The Child Who Used to Be One of the Best

There was a season — under sevens, maybe eights — when your child was clearly one of the best. Faster, braver, first to everything. Now it's a few years on, the others have caught up, and you can see your child noticing it before anyone says a word.

It's one of the quietest, most common heartbreaks in youth football. It's also far less of a problem than it feels.

The Essentials

  • Early standout is often just early. At seven, the child who's bigger, more coordinated, more confident, or simply six months older has more to work with. That's a head start, not a ceiling.

  • The pack usually catches up. As bodies and experience even out, the early edge fades — and what's left is whoever kept learning the actual game.

  • Being "the good one" can become fragile. A child whose identity is being ahead has a lot to lose the moment someone draws level.

  • Late developers are not behind. Plenty of children who looked ordinary at nine are the ones still standing at fifteen, because they had to learn the game rather than rely on their bodies.

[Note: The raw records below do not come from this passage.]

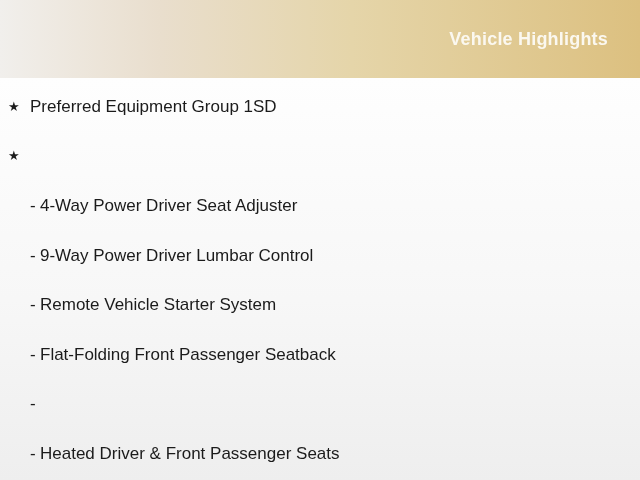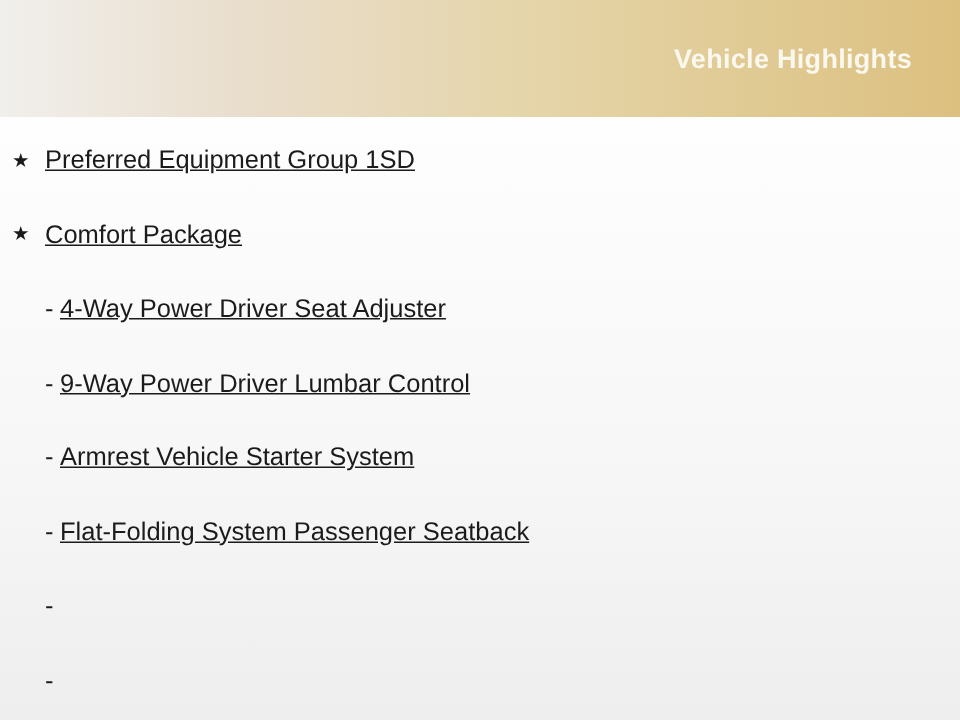--- a/index.html
+++ b/index.html
@@ -76,7 +76,6 @@
   }
   .label {
     white-space: nowrap;
-    text-decoration: underline;
   }
 </style>
 </head>

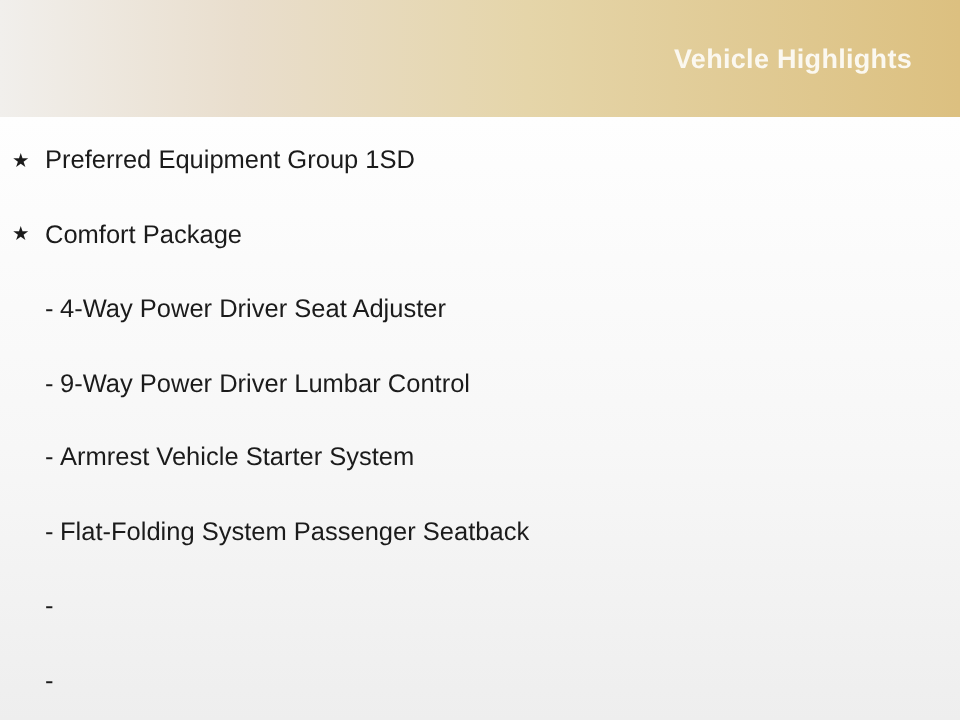--- a/index.html
+++ b/index.html
@@ -93,7 +93,6 @@
         </li>
         <li class="item star">
           <span class="marker">★</span>
-          <span class="label">Comfort Package</span>
         </li>
         <li class="item dash">
           <span class="marker">-</span>

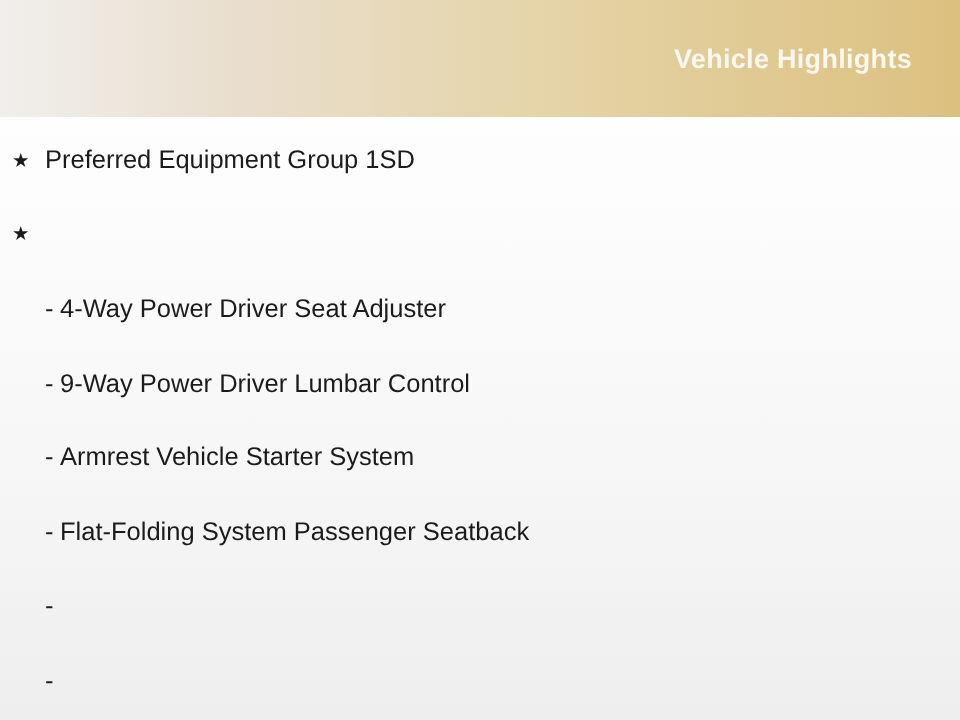--- a/index.html
+++ b/index.html
@@ -104,7 +104,7 @@
         </li>
         <li class="item dash">
           <span class="marker">-</span>
-          <span class="label">Armrest Vehicle Starter System</span>
+          <span class="label">Remote Vehicle Starter System</span>
         </li>
         <li class="item dash">
           <span class="marker">-</span>

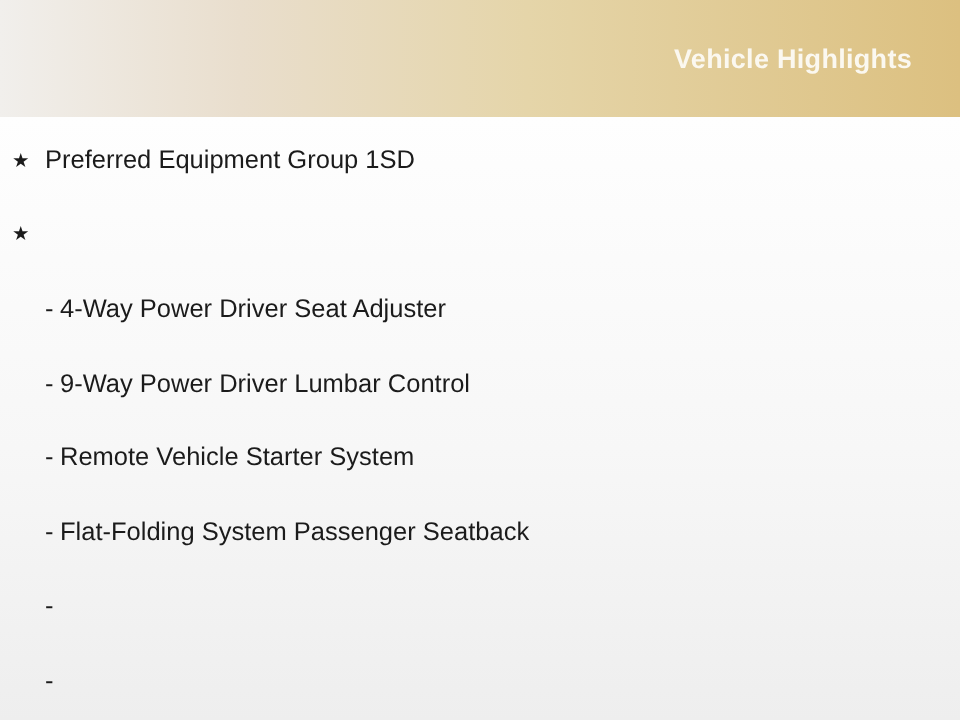--- a/index.html
+++ b/index.html
@@ -108,7 +108,7 @@
         </li>
         <li class="item dash">
           <span class="marker">-</span>
-          <span class="label">Flat-Folding System Passenger Seatback</span>
+          <span class="label">Flat-Folding Front Passenger Seatback</span>
         </li>
         <li class="item dash">
           <span class="marker">-</span>

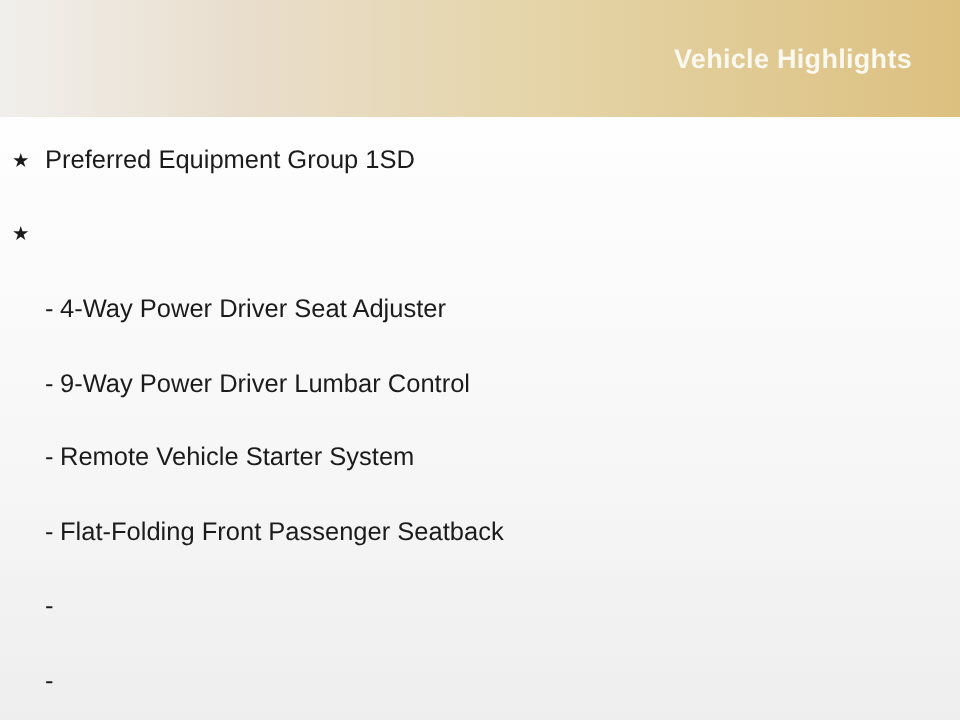--- a/index.html
+++ b/index.html
@@ -115,6 +115,7 @@
         </li>
         <li class="item dash">
           <span class="marker">-</span>
+          <span class="label">Heated Driver &amp; Front Passenger Seats</span>
         </li>
       </ul>
   </div>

  • Your job is to widen the win. Help them find things to love that aren't "being best" — the pass, the comeback, the friend, the trying.

The Deep Dive

Early advantage in youth football is often a loan, not a gift. A lot of standing out at seven is just being a little further along — physically, socially, technically, or simply in confidence. It feels like talent because it looks like talent — right up until the others catch up.

When they do, the child who relied on being quickest suddenly has to play football instead. The ones who cope best are the ones who were learning the game all along, not just winning with their bodies. The early edge bought them time; what they did with that time is what matters now.

The hard part is rarely the football. It's the identity. A child who has always been "the good one" can take the catch-up as proof they've gone backwards — when really, everyone else just arrived. How you frame this is most of the work.

So be careful what you praise. Praise the learning, the bravery, the recovery — not the ranking. A child praised for being best has nowhere to go but down; a child praised for getting better can keep going forever.

Being caught is not the same as being finished — and you’re allowed to let them be ordinary for a while.
— Coach Rob

The flip side is just as true for the late bloomer. The smaller, quieter child trailing the early developers is not behind in any way that lasts. They're on a different clock, and the clock is not the contest.

The Takeaway

Mindset Shift: Early success is lovely, but it's a head start, not a finish line. The long game belongs to the child who loves getting better — not the one who got there first.

This Week: Catch your child doing something hard and unglamorous — a recovery run, a brave pass that didn't come off — and name that out loud. Skip the word "best" entirely this weekend.